# Korg Prologue



## chillbot (Mar 31, 2018)

I was going to put “review” in the thread title but then I realized I’ve never actually “reviewed” anything and wouldn’t know where to start. But if anyone had any specific questions about this synth I could try to answer them.

My review In summary:

- Looks pretty
- Has cool sounds
- Sits on organ well
- Is black

Couple other things of note:

I got the 61-key 16-voice version. Serial #000059. Was hoping for a lower number just for fun, because Sweetwater says I got the first one they received. Oh well.

Uses a standard power cord and an internal power supply instead of the old wall warts that all my previous Korgs had. Which is fantastic for me because I just swapped the Prologue out for the Prophet, and moved the Prophet into the assistant studio (I found myself using it the least). So now all four of my synth toys in the living room can be easily interchanged without dealing with any cabling (Matrixbrute, Moog Voyager, Prophet, and Prologue).

The keyboard is very smooth and silky for a non-weighted synth keyboard. I didn’t buy it for the keyboard but I really like it. Feels more like an old organ keyboard than the cheap plastic feel of the Voyager and Matrixbrute.

Though the buttons feel very cheap and plastic. Guess they made up for it there. The display is kind of cool but annoying to not see the preset displayed, you only see it briefly when you're changing presets. Maybe there is a way to change this. Otherwise you get a dancing waveform. Kind of neat but not sure of the point.

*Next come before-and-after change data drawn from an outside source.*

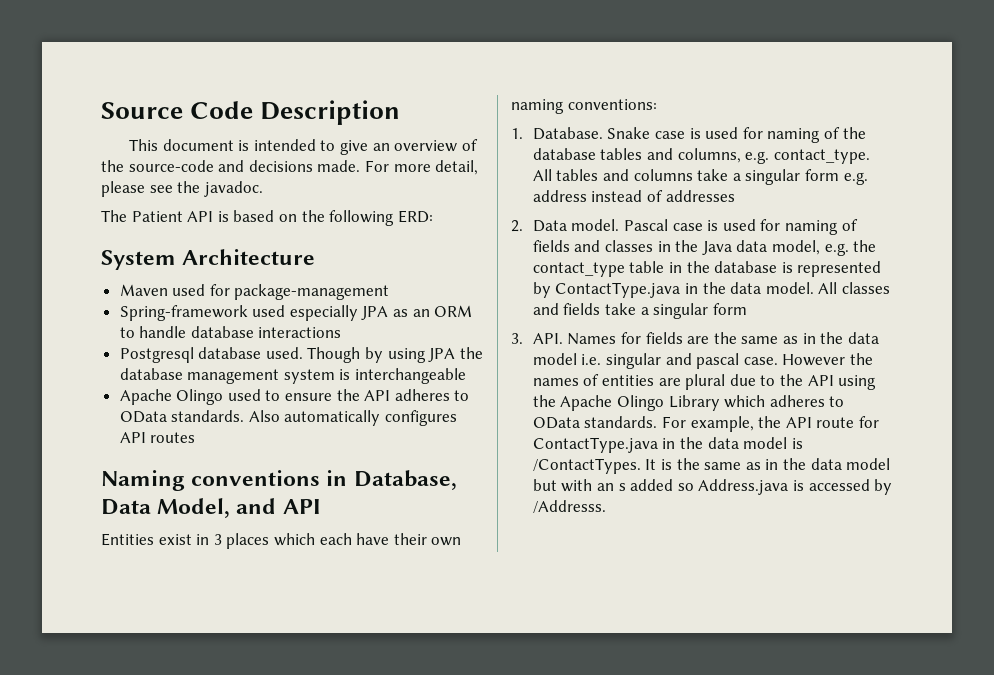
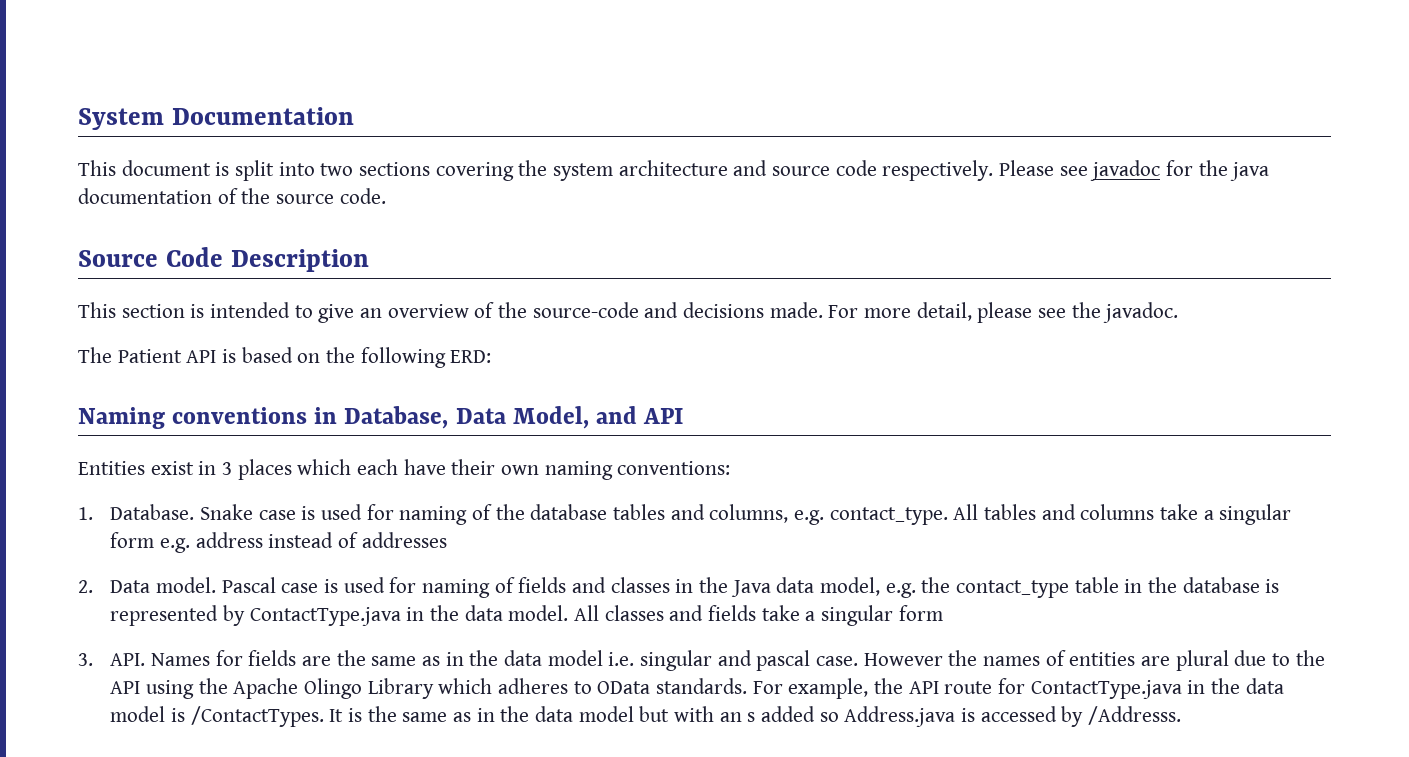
(101, 110) none -> [78,107,354,130] [78,160,1270,181] [78,188,386,204] System Documentation // This document is split into two sections covering the system architecture and source code respectively. Please see javadoc for the java documentation of the source code. //
[162,139,234,151] document -> [121,304,185,318] section
[101,249,316,270] [119,284,390,300] [119,305,473,321] [119,326,342,338] [119,347,483,363] [119,368,467,384] [119,389,470,405] [119,410,458,426] [119,432,196,443] // System Architecture // Maven used for package-management // Spring-framework used especially JPA as an ORM to handle database interactions // Postgresql database used. Though by using JPA the database management system is interchangeable // Apache Olingo used to ensure the API adheres to OData standards. Also automatically configures API routes -> (492, 356) none

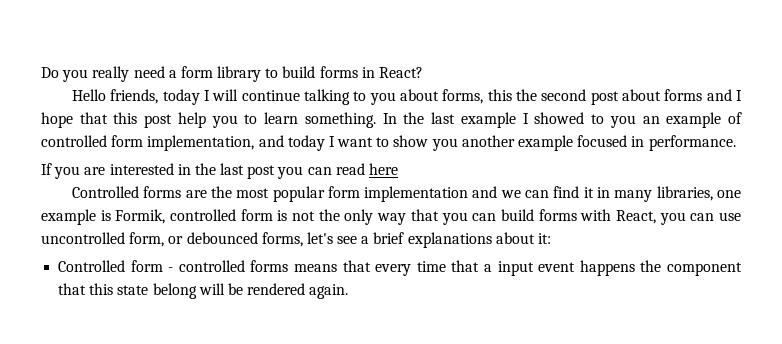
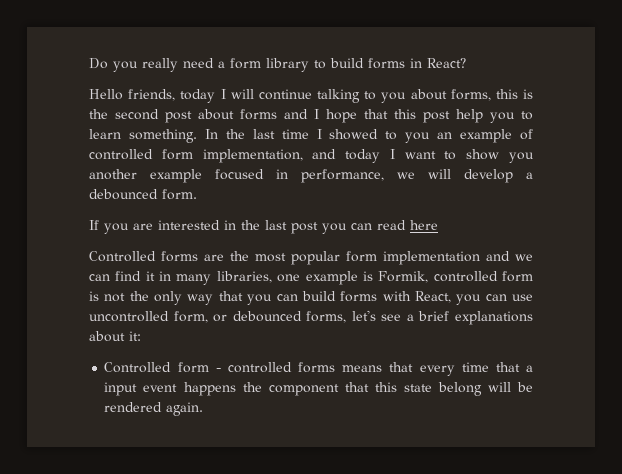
(512, 95) none -> [523,89,534,99] is
[460,112,516,128] example -> [281,129,309,139] time
[648,135,736,151] performance. -> [301,169,533,183] [89,189,197,200] performance, we will develop a debounced form.

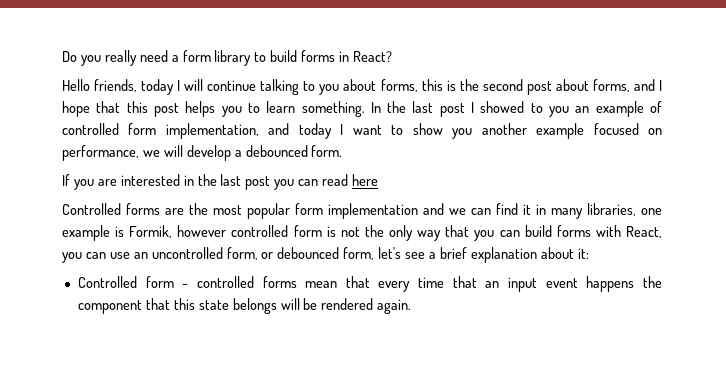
[240,109,277,120] forms -> [592,79,630,92] forms,
[456,109,483,123] help -> [185,101,216,117] helps
[281,129,309,139] time -> [439,103,465,117] post
[276,169,288,179] in -> [647,128,662,135] on
(429, 277) none -> [177,225,227,237] however
(533, 297) none -> [133,252,148,259] an
[306,311,347,323] forms, -> [343,247,375,260] form,
[454,311,533,325] explanations -> [470,247,537,263] explanation
[342,365,383,372] means -> [305,281,338,288] mean
[526,365,534,372] a -> [485,281,500,288] an
[437,382,482,396] belong -> [232,298,277,314] belongs

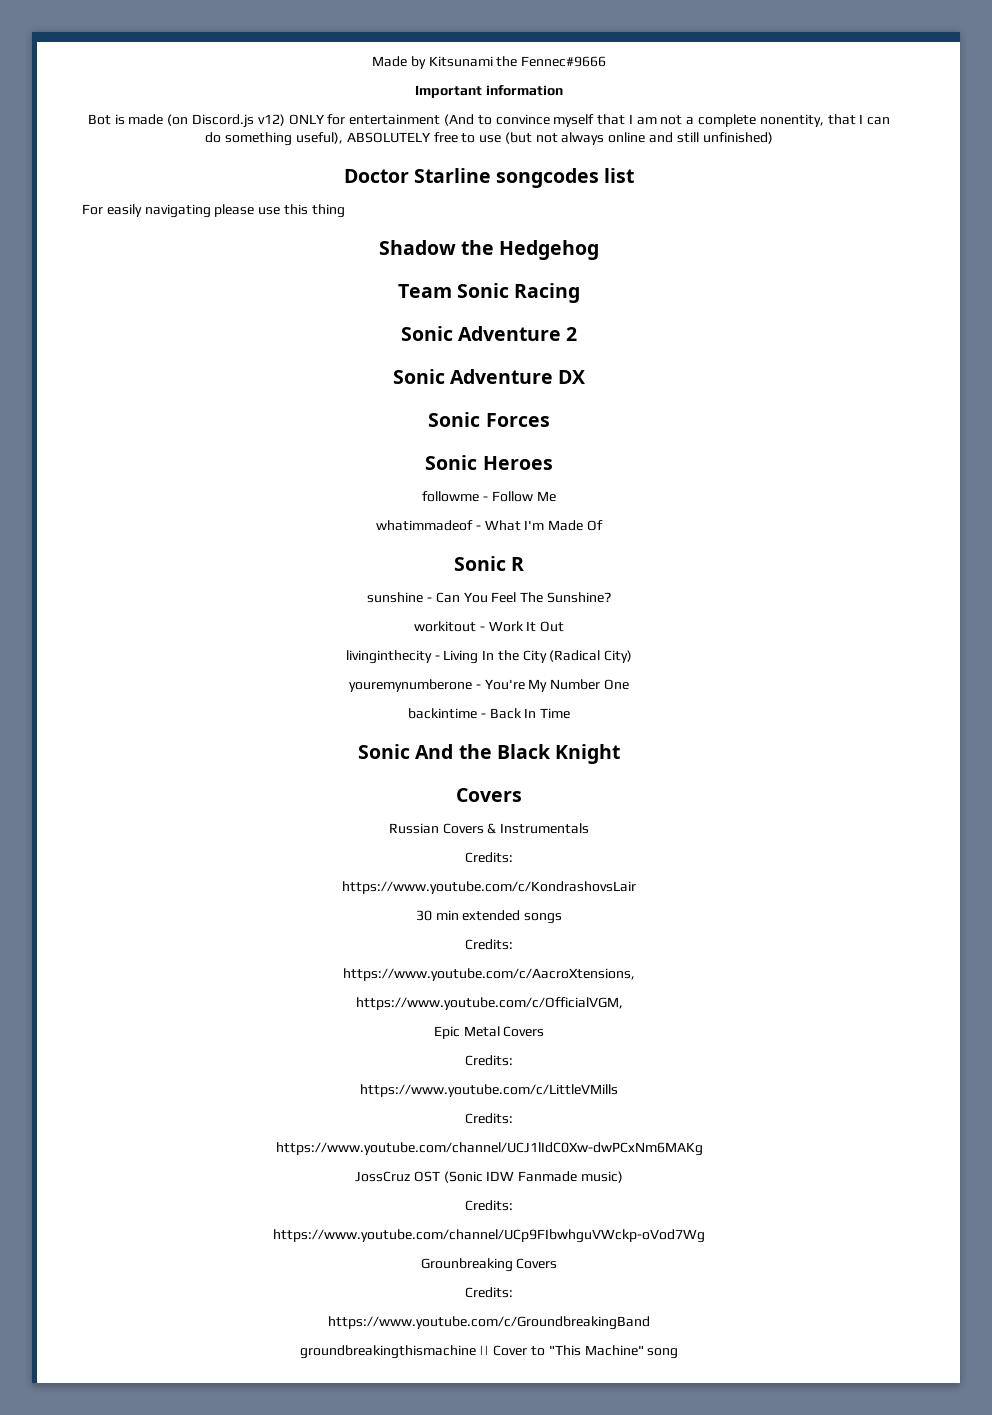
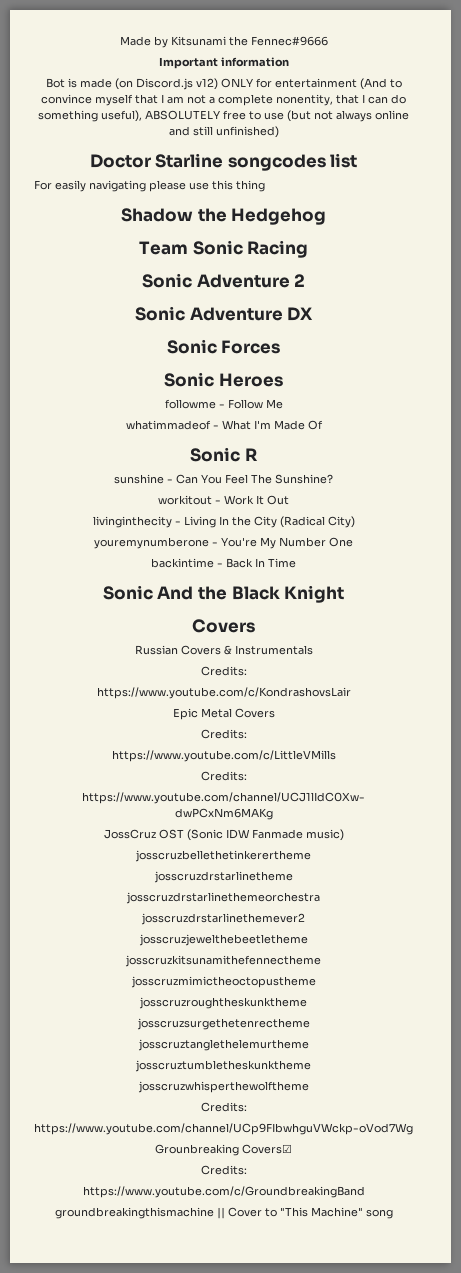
[415,910,563,924] [465,939,513,950] [343,968,635,981] [355,997,623,1010] // 30 min extended songs // Credits: // https://www.youtube.com/c/AacroXtensions, // https://www.youtube.com/c/OfficialVGM, -> (351, 693) none
(623, 1177) none -> [135,850,311,862] [153,871,293,883] [126,892,320,904] [141,913,305,925] [138,934,308,946] [125,955,321,967] [130,976,316,988] [139,997,307,1009] [136,1018,310,1030] [137,1039,309,1051] [135,1060,311,1072] [137,1081,309,1093] // josscruzbellethetinkerertheme // josscruzdrstarlinetheme // josscruzdrstarlinethemeorchestra // josscruzdrstarlinethemever2 // josscruzjewelthebeetletheme // josscruzkitsunamithefennectheme // josscruzmimictheoctopustheme // josscruzroughtheskunktheme // josscruzsurgethetenrectheme // josscruztanglethelemurtheme // josscruztumbletheskunktheme // josscruzwhisperthewolftheme
[516,1258,558,1269] Covers -> [242,1144,292,1154] Covers☑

The manual comes with a list of presets, which is a big plus for me. (I have a lot of synths and it’s surprising how many don’t list this info.) I have INS files in Sonar for every synth I own to select patches… pretty sure no one has made one yet for the Prologue so I made my own. If anyone ever stumbles across this thread looking for an INS file for the Prologue send me a PM I have one. There’s 250 presets and another 250 empty slots for making your own.

BUT… grrr… why no printed manual?? Near the top of the list of chill bot’s pet peeves. I hate that. Yes, there are online printing services and I already uploaded the PDF to a site that will print it and bind it and ship it to me. But it cost me an extra 25 bucks. And until it shows up, I don’t have a computer near the keyboard so I can’t read the manual at the same time as fiddling with the keyboard. No I don’t have a laptop.

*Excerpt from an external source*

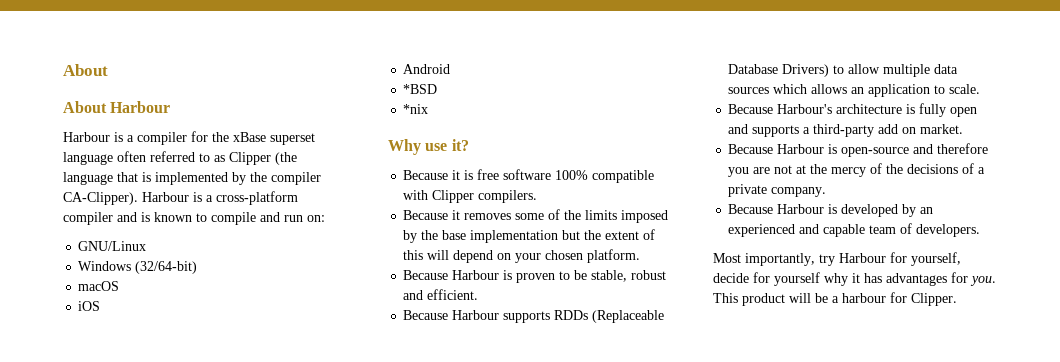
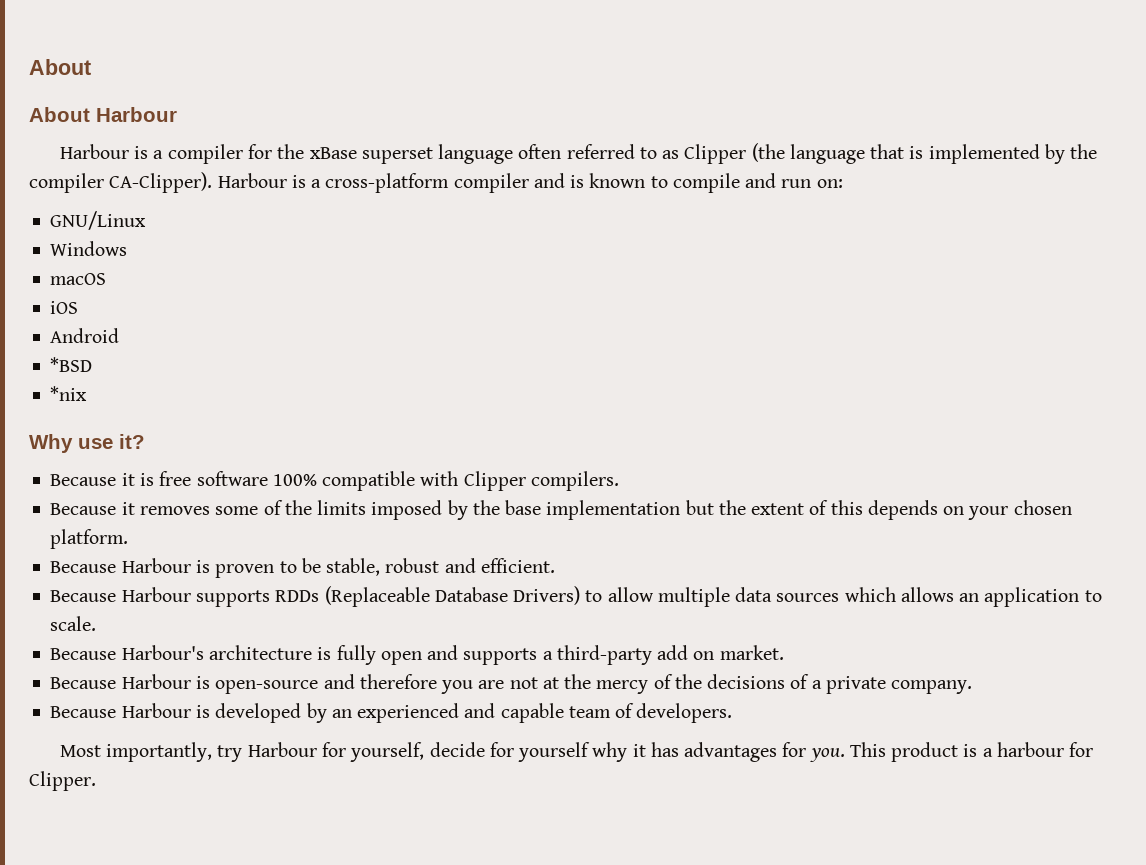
[135,261,198,274] (32/64-bit) -> (128, 248) none
[427,250,494,263] will depend -> [867,500,938,520] depends
[789,293,828,303] will be -> [963,744,978,757] is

The presets are fantastic so far. I will maybe post more when I have a chance to go through all of them and get the manual in a week or so. I guess I can print out the manual a few pages at a time for the pertinent stuff. Still aggravating though.


----------



## muziksculp (Mar 31, 2018)

Hi chillbot,

Congratulations on your new Korg Prologue. 16 Voice Synth !

It looks very sharp, I might be ordering a Korg Minilogue 4 voice Synth in the near future, I kind of like the sonic character of the Minilogue more than the Prologue in demos. But that's just my taste. I'm sure you will have lot of fun using, and integrating the Prologue in your musical productions.

Have fun with your Prologue, It looks very cool sitting on top of that organ.

Cheers,
Muziksculp


----------



## mac (Mar 31, 2018)

Nice! I've been on the fence about ordering one since the reveal. Decided to wait on some real world opinions, even though it seems cool as hell in all the promo vids. How does a simple saw patch sound compared to the matrixbrute?

How do the digital (wavetable?) sounds, er, sound?


----------



## chillbot (Mar 31, 2018)

mac said:


> How do the digital (wavetable?) sounds, er, sound?


It is the "warmest" sounding synth of anything I have. I've been going through the presets and they are very nice, everything sounds super "warm" and "round" and "organic". Compared to the Matrixbrute which is more aggressive-sounding and the Voyager which is more simplistic and with less evolved sounds. The pads and presets have a ton more motion and movement than I expected, probably partly due to the onboard FX. I know all these words aren't really helping (doing my best to describe the feel) but I'm very happy with it so far. It's the kind of synth that I wish I could score Blade Runner with, so perfect for that sound. Wish I had more time right now, I haven't begun to try to create any sounds with it and it would be fun to throw together a demo track to feature it. But I know if I start working on a demo I will want it to be smoking and I'll waste a day I don't have at the moment. Maybe in a week or so...

Only complaint so far is only about a dozen presets use the arpeggiator, which is really cool... they could have done a bit more with that.


----------



## gsilbers (Mar 31, 2018)

when i 1st saw the release info my only issue with it was that it only has one LFO.


----------



## storyteller (Mar 31, 2018)

Unrelated: your mod wheel and pitch bend look like holograms in the 2nd photo. Right on space man!


----------



## synthpunk (Apr 1, 2018)

Nice, first first one in LA I presume.

Takes the place of the Prophet 08 ? 

I like the Prophet 12 as well. HGW main synth on The Martian.




storyteller said:


> Unrelated: your mod wheel and pitch bend look like holograms in the 2nd photo. Right on space man!


----------



## Piano Pete (Apr 1, 2018)

I had messed with one at NAMM and thought it was pretty silky smooth. Out of curiosity, with your blade runner comment, have you checked out the Deckard's Dream?


----------



## chillbot (Apr 1, 2018)

Piano Pete said:


> Out of curiosity, with your blade runner comment, have you checked out the Deckard's Dream?


I've checked it out? It looks crazy pricey for what it is. And it's still in pre-production or no? What am I missing?


----------



## Piano Pete (Apr 1, 2018)

I was just asking if you had looked into it at all. That was literally it.


----------